For a fixed value $m$, draw $k$ samples from a normal distribution, and select one, say $X$, which is closest to $m$. Then what distribution will $X$ follow? It is kind of similar to an extreme value distribution but I can not figure it out.
1 Answers
Let's solve this for all distributions, normal or not.
To this end, let the distribution function be $F$ and let $\epsilon \ge 0$ be any possible distance to $m.$ The event "$X$ is within distance $\epsilon$ of $m$" is the interval $X\in[m-\epsilon, m+\epsilon].$ According to the definition of $F,$ this can be expressed as
$$\Pr(|X-m|\le \epsilon) = F(m+\epsilon) - F(m-\epsilon) + \Pr(X=m-\epsilon).$$ (For a Normal distribution, or any continuous distribution, that last term is zero and can be ignored.)

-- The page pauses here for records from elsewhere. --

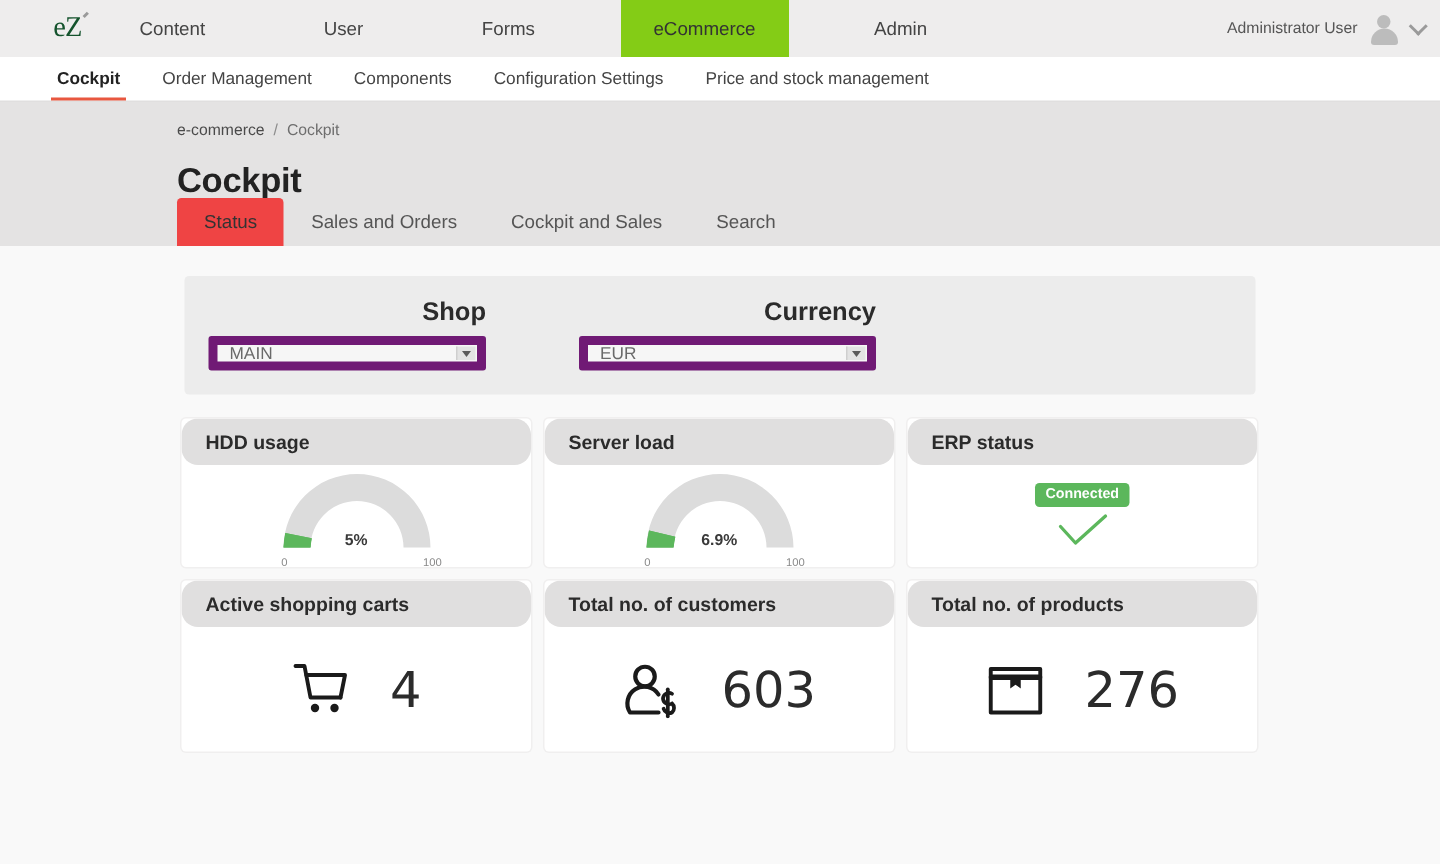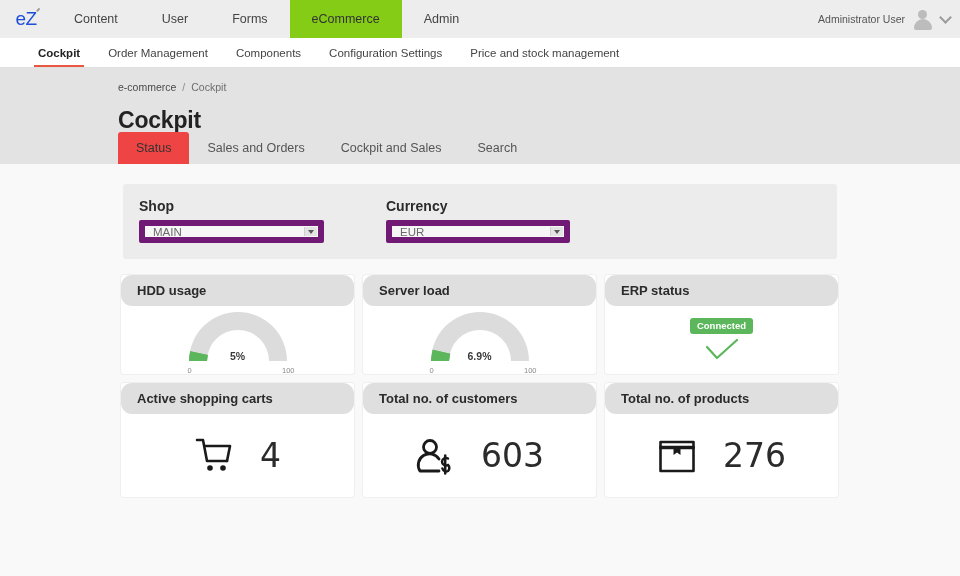--- a/index.html
+++ b/index.html
@@ -15,30 +15,31 @@
     height: 38px;
     background: #eeeded;
     display: flex;
     align-items: stretch;
     position: relative;
   }
   .logo {
     width: 52px;
     display: flex; align-items: center; justify-content: center;
     font-size: 19px; letter-spacing: -0.5px;
-    color: #1d4ed8;
-    font-family: Liberation Sans, sans-serif;
-    position: relative;
+    color: #14532d;
+    font-family: Liberation Serif, serif;
+    position: relative;
+    margin-left: 19px;
   }
   .logo .tick {
     position: absolute; top: 9px; right: 12px;
     width: 4px; height: 1.5px; background: #9a9a9a;
     transform: rotate(-45deg);
   }
-  .topnav-items { display: flex; align-items: stretch; }
+  .topnav-items { display: flex; align-items: stretch; gap: 35px; }
   .topnav-item {
     padding: 0 22px;
     display: flex; align-items: center;
     font-size: 12.5px;
     color: #444;
     white-space: nowrap;
     cursor: pointer;
   }
   .topnav-item.active {
     background: #84cc16;
@@ -144,33 +145,34 @@
     margin: 0 auto;
     width: 714px;
     background: #ececec;
     border-radius: 3px;
     padding: 14px 16px 16px 16px;
     display: flex;
     gap: 62px;
   }
   .field { display: flex; flex-direction: column; }
   .field-label {
-    font-size: 14px; font-weight: bold; color: #2b2b2b;
+    font-size: 17px; font-weight: bold; color: #2b2b2b;
     margin-bottom: 6px;
+    text-align: right;
   }
   .select-wrap {
     width: 185px; height: 23px;
     background: #f6f6f6;
     border: 6px solid #701a75;
     border-radius: 2px;
     display: flex; align-items: center;
     position: relative;
     cursor: pointer;
   }
-  .select-wrap.narrow { width: 184px; }
+  .select-wrap.narrow { width: 198px; }
   .select-value {
     padding-left: 8px;
     font-size: 11.5px;
     color: #6a6a6a;
   }
   .select-arrow {
     position: absolute; right: 1px; top: 1px; bottom: 1px;
     width: 13px;
     background: #e3e3e3;
     border-left: 1px solid #cfcfcf;

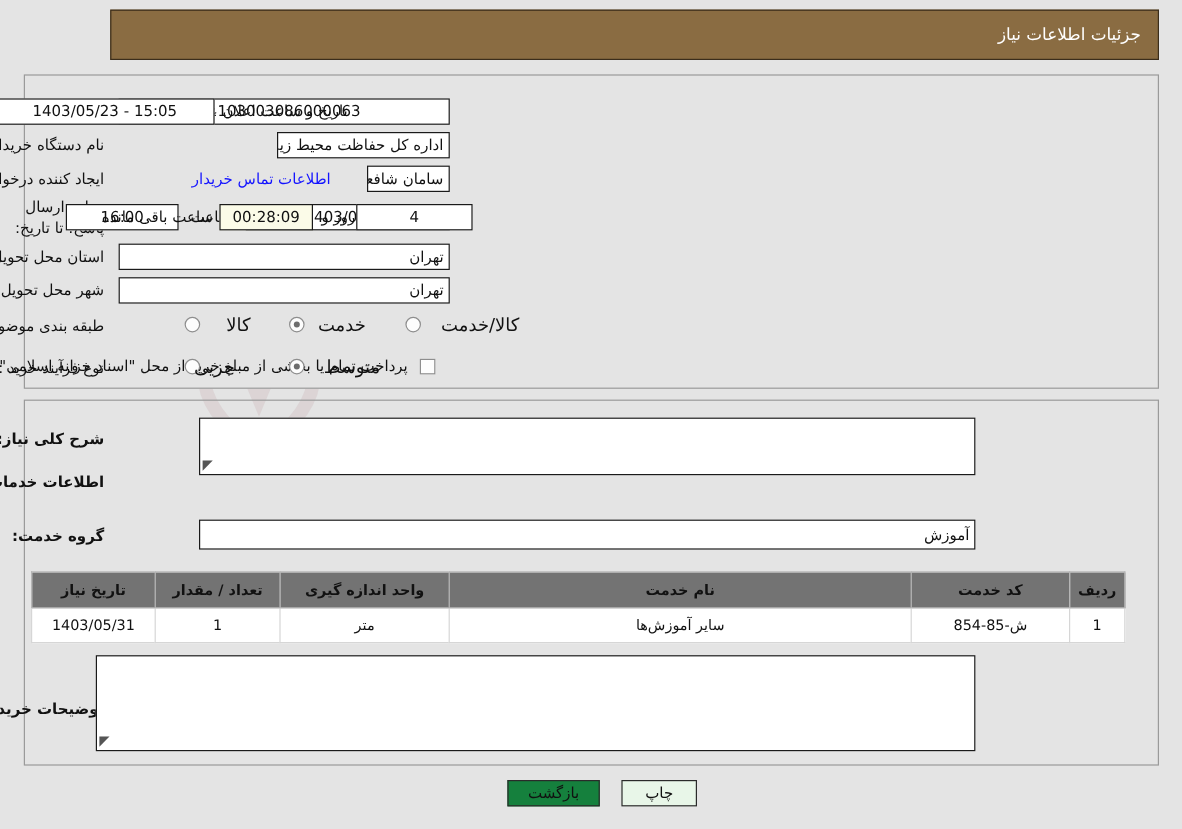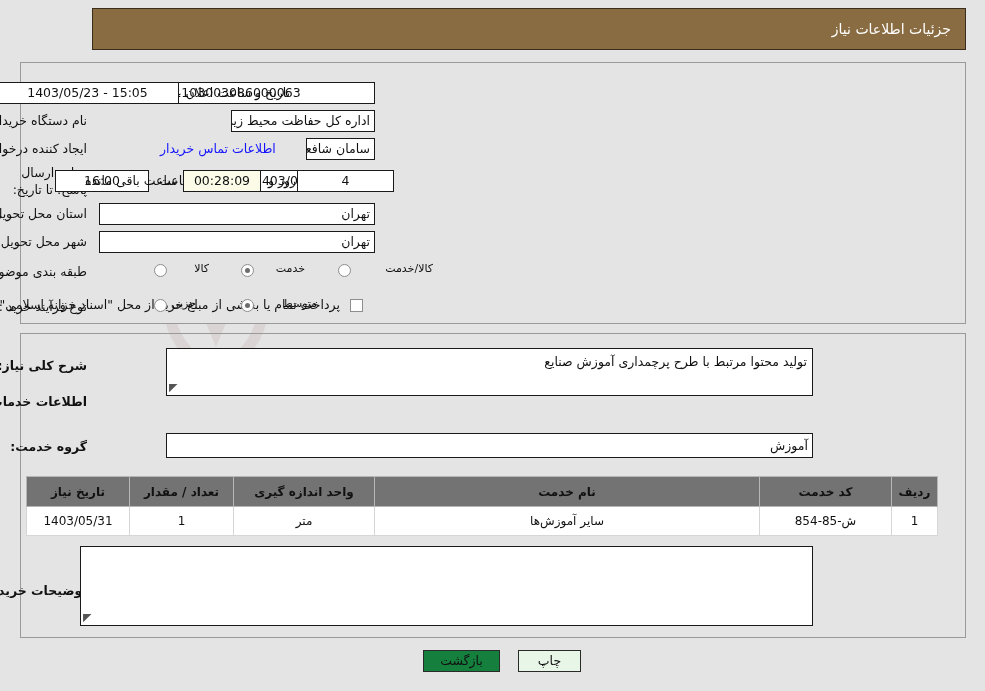--- a/index.html
+++ b/index.html
@@ -125,21 +125,21 @@
     content: "";
     position: absolute;
     left: 50%; top: 50%;
     width: 5px; height: 5px;
     margin: -2.5px 0 0 -2.5px;
     border-radius: 50%;
     background: #6d6d6d;
   }
   .radio-lbl {
     position: absolute;
-    font-size: 11px;
+    font-size: 15px;
     color: #111;
     white-space: nowrap;
     z-index: 5;
   }
 
   .checkbox {
     position: absolute;
     width: 13px; height: 13px;
     border: 1px solid #8e8e8e;
     background: #fdfdfd;
@@ -304,21 +304,20 @@
   <span class="radio on" style="top:299px; right:731px;"></span>
   <span class="radio-lbl" style="top:297px; right:668px;">متوسط</span>
 
   <span class="checkbox" style="top:299px; right:622px;"></span>
   <div class="inline-txt" style="top:297px; right:645px; left:113px; text-align:right;">پرداخت تمام یا بخشی از مبلغ خرید،از محل "اسناد خزانه اسلامی" خواهد بود.</div>
 
   <div class="panel panel-middle"></div>
 
   <div class="lbl lbl-b" style="top:358px; right:898px;">شرح کلی نیاز:</div>
   <div class="ta" style="top:348px; right:172px; left:166px; height:48px;">
-    <span>تولید محتوا مرتبط با طرح پرچمداری آموزش صنایع</span>
     <span class="grip">◥</span>
   </div>
 
   <div class="section-head" style="top:394px; right:898px;">اطلاعات خدمات مورد نیاز</div>
 
   <div class="lbl lbl-b" style="top:439px; right:898px;">گروه خدمت:</div>
   <div class="fld rt" style="top:433px; right:172px; left:166px; width:auto; height:25px; line-height:23px;padding-left:28px;">آموزش</div>
 
   <div class="tbl-wrap">
     <table class="items">

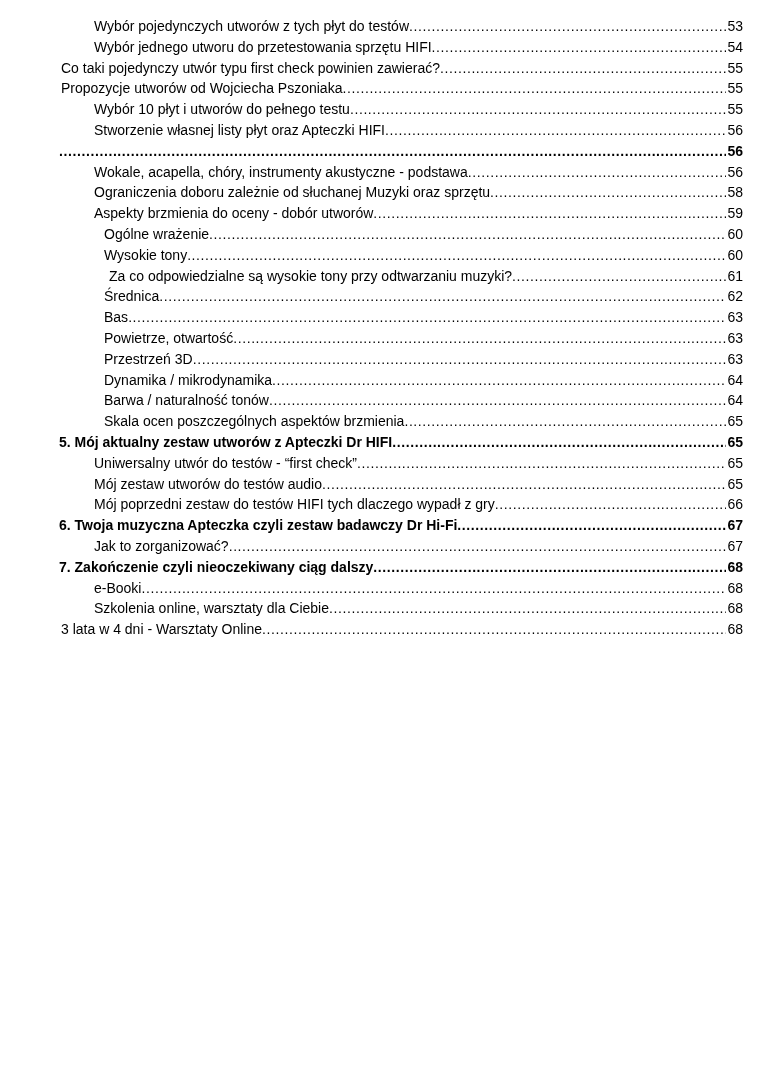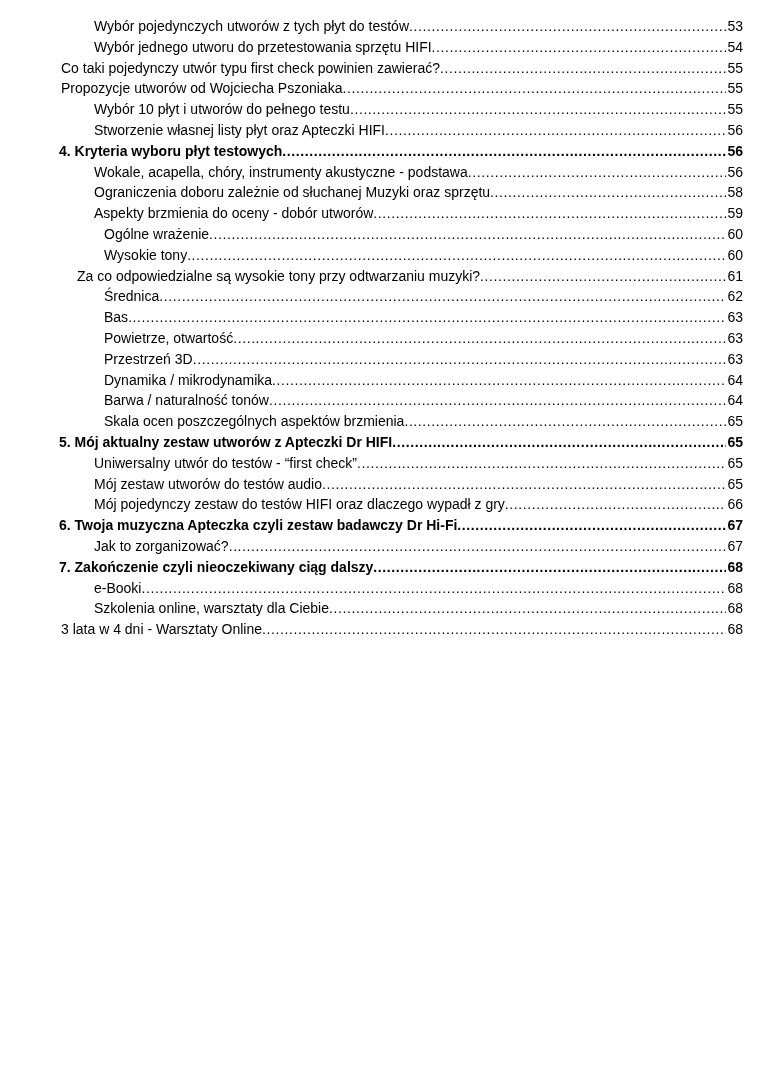--- a/index.html
+++ b/index.html
@@ -27,21 +27,21 @@
     align-items: baseline;
     font-size: 14px;
     line-height: 20.8px;
     color: #000000;
   }
   .toc-row.bold { font-weight: bold; }
   .lv0 { padding-left: 59px; }
   .lv1 { padding-left: 94px; }
   .lv2 { padding-left: 61px; }
   .lv3 { padding-left: 104px; }
-  .lv4 { padding-left: 77px; }
+  .lv4 { padding-left: 109px; }
   .toc-label {
     flex: 0 0 auto;
     white-space: nowrap;
   }
   .toc-leader {
     flex: 1 1 auto;
     overflow: hidden;
     white-space: nowrap;
     margin-right: 1px;
     letter-spacing: 0.6px;
@@ -90,21 +90,20 @@
     <span class="toc-page-num">55</span>
   </div>
 
   <div class="toc-row lv1">
     <span class="toc-label">Stworzenie własnej listy płyt oraz Apteczki HIFI</span>
     <span class="toc-leader"></span>
     <span class="toc-page-num">56</span>
   </div>
 
   <div class="toc-row lv0 bold">
-    <span class="toc-label">4. Kryteria wyboru płyt testowych</span>
     <span class="toc-leader"></span>
     <span class="toc-page-num">56</span>
   </div>
 
   <div class="toc-row lv1">
     <span class="toc-label">Wokale, acapella, chóry, instrumenty akustyczne - podstawa</span>
     <span class="toc-leader"></span>
     <span class="toc-page-num">56</span>
   </div>
 
@@ -192,21 +191,21 @@
     <span class="toc-page-num">65</span>
   </div>
 
   <div class="toc-row lv1">
     <span class="toc-label">Mój zestaw utworów do testów audio</span>
     <span class="toc-leader"></span>
     <span class="toc-page-num">65</span>
   </div>
 
   <div class="toc-row lv1">
-    <span class="toc-label">Mój pojedynczy zestaw do testów HIFI oraz dlaczego wypadł z gry</span>
+    <span class="toc-label">Mój poprzedni zestaw do testów HIFI tych dlaczego wypadł z gry</span>
     <span class="toc-leader"></span>
     <span class="toc-page-num">66</span>
   </div>
 
   <div class="toc-row lv0 bold">
     <span class="toc-label">6. Twoja muzyczna Apteczka czyli zestaw badawczy Dr Hi-Fi</span>
     <span class="toc-leader"></span>
     <span class="toc-page-num">67</span>
   </div>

The chance this does not occur is its complement,
$$\Pr(|X-m|\gt \epsilon) = 1- \Pr(|X-m|\le \epsilon).$$
For a random sample of $n$ independent values, these probabilities multiply (that's the definition of independence). Consequently, the chance that all values in the sample are greater than $\epsilon$ from $m$ is
$$\Pr(|X_i-m|\gt \epsilon\ \forall i) = \left[1- \Pr(|X-m|\le \epsilon)\right]^n.$$
Its complement therefore is the chance that at least one of the $X_i$ is within distance $\epsilon$ of $m.$ This is precisely the distribution function of the nearest distance. Writing $E = \min|X_i-m|$ for that distance, we have found
$$F_E(\epsilon) = \Pr(E\le \epsilon) = 1 - \left[1- \Pr(|X-m|\le \epsilon)\right]^n.$$
This is a thorough and fully general answer. When $F$ is continuous at $m\pm\epsilon$ (with density function $f$) though, we can (a) neglect that last probability term and (b) differentiate the expression to obtain a density for $E,$
$$f_E(\epsilon) = \frac{\mathrm d}{\mathrm{d}\epsilon} F_E(\epsilon) = n\left[F(m+\epsilon) - F(m-\epsilon)\right]^{n-1} \left(f(m+\epsilon) + f(m-\epsilon)\right).$$
Here are some plots of $f_E$ for various sample sizes from the standard Normal distribution.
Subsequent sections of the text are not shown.